Hey guys and girls! 
Agreed, this is a stunning watch (although the chopping of the numerals at 3, 6 and 9 (especially 6) is a little frustrating, and unnecessary in my opinion. Having said that, I'm about to buy it, but had an additional mvmt question I was hoping someone could help with!

I've picked the 2894-2 over the Val 7750 because it's thinner and I have small wrists. But I assume the 2894 does NOT use the Dubois Depraz module? I'm just wondering that if it's integrated rather than modular, it's going to be an awful lot more expensive to service when the time comes. Can anyone shed any light on this?!

Thanks!

Marco


----------



## Runitout

MasterMark said:


> Hey guys and girls!
> Agreed, this is a stunning watch (although the chopping of the numerals at 3, 6 and 9 (especially 6) is a little frustrating, and unnecessary in my opinion. Having said that, I'm about to buy it, but had an additional mvmt question I was hoping someone could help with!
> 
> I've picked the 2894-2 over the Val 7750 because it's thinner and I have small wrists. But I assume the 2894 does NOT use the Dubois Depraz module? I'm just wondering that if it's integrated rather than modular, it's going to be an awful lot more expensive to service when the time comes. Can anyone shed any light on this?!
> 
> Thanks!
> 
> Marco


I always thought the 2894 was a 2892-a2 with a DD module. I don't have one handy to confirm either way. Sometimes watchmakers will charge you double to service a modular movement.


----------



## MasterMark

Runitout said:


> I always thought the 2894 was a 2892-a2 with a DD module. I don't have one handy to confirm either way. Sometimes watchmakers will charge you double to service a modular movement.
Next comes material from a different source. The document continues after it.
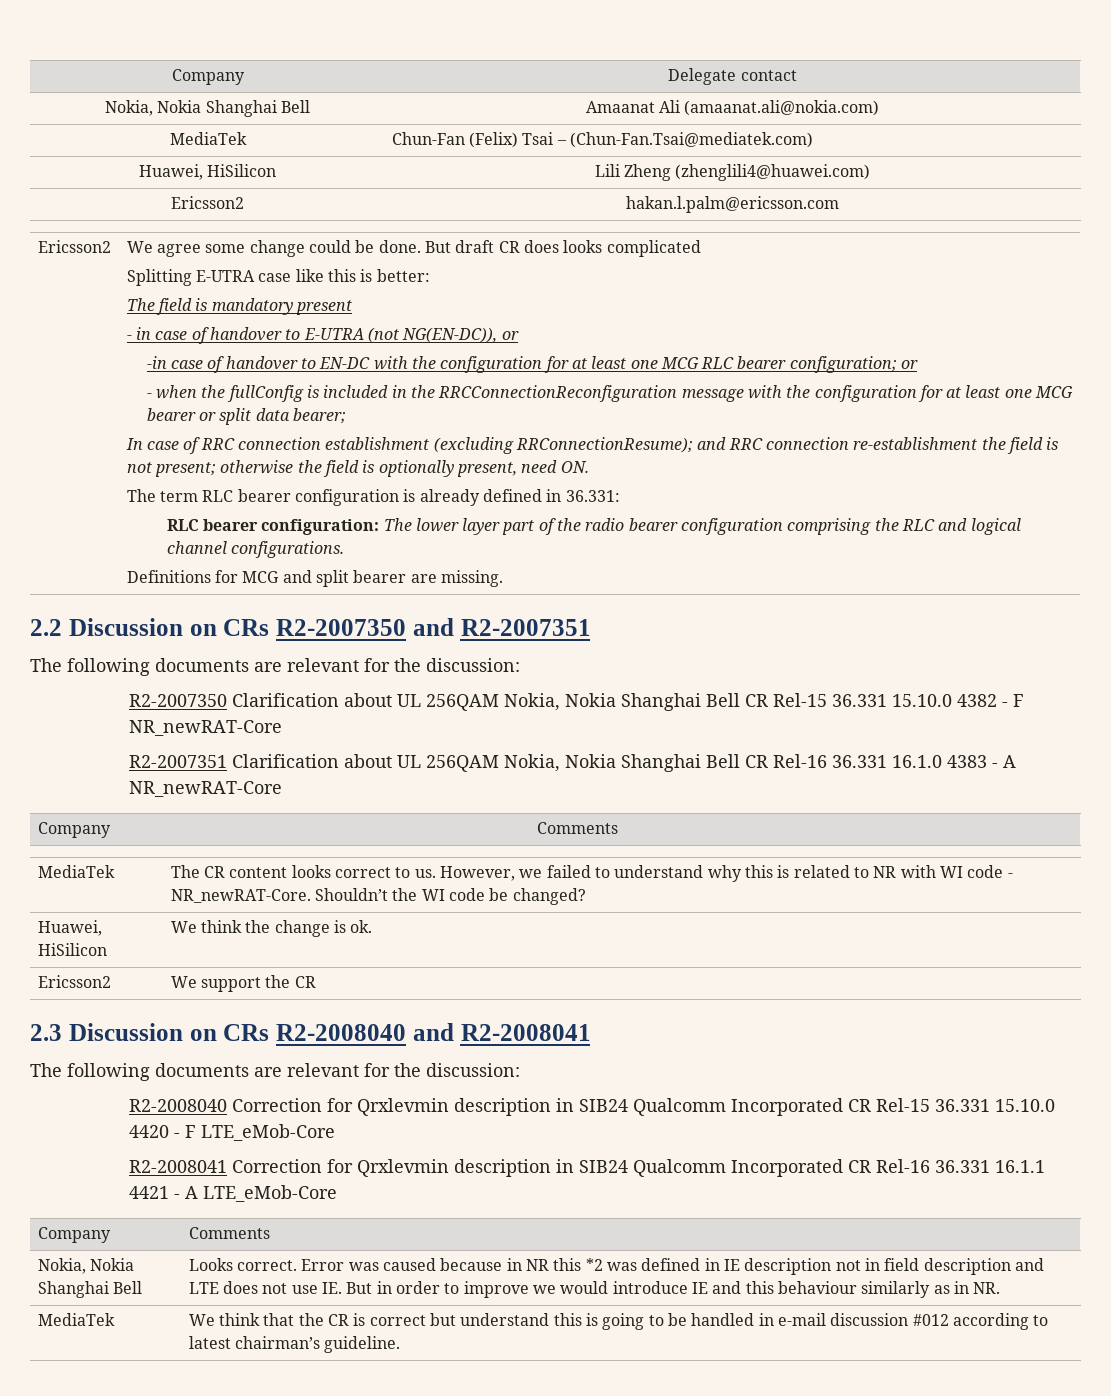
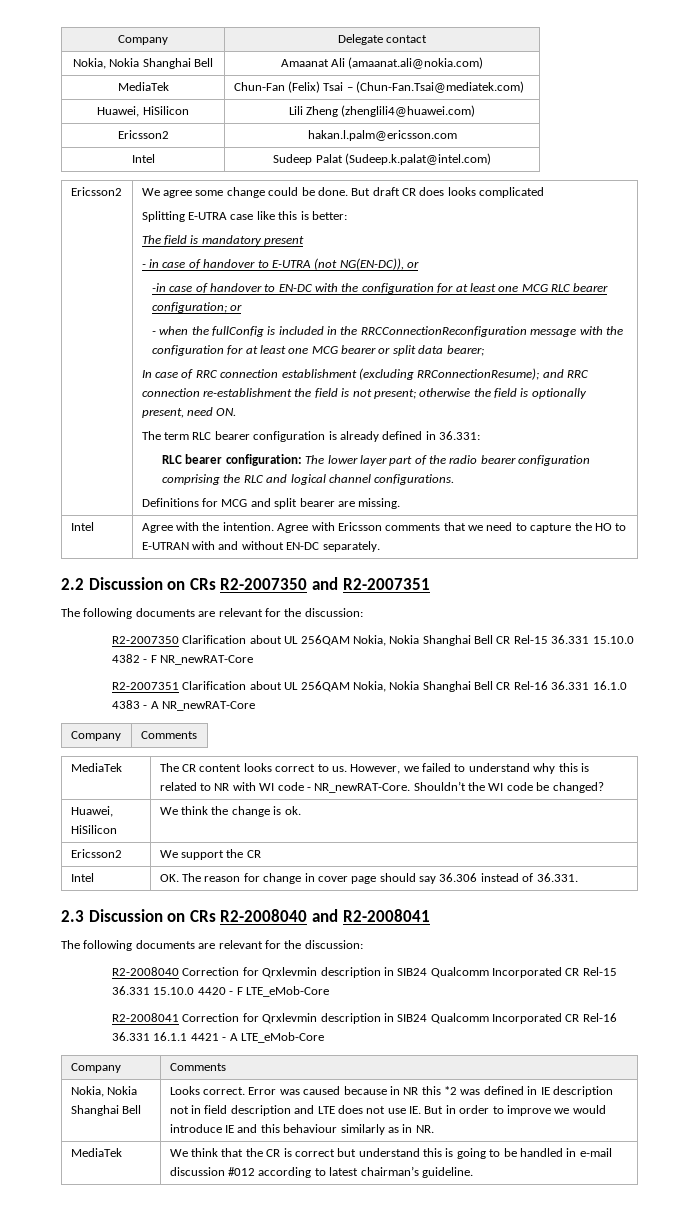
+ Intel | Sudeep Palat (Sudeep.k.palat@intel.com)
+ Intel | Agree with the intention. Agree with Ericsson comments that we need to capture the HO to E-UTRAN with and without EN-DC separately.
+ Intel | OK. The reason for change in cover page should say 36.306 instead of 36.331.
Thanks Runitout. Apologies, got myself confused. Of course you're right - clearly the modular is more expensive to repair than the integrated. From what I've managed to dig up online, when you actually come to service the 2894-2, watchmakers are actually unable to do it (even if it just needs oiling) and it has to be sent to Longines/Swatch. Presumably this then becomes prohibitively expensive....


----------



## GOJIN

^^
I would certainly assume it would be more expensive... the 7750 is the undisputed workhorse movement, and arguably unspectacular at that. Most watchmakers should have absolutely no problems in finding parts and servicing the watch. However, it's commonness is a testament to it's reliability... it's pretty much THE chronograph movement without going in-house.


----------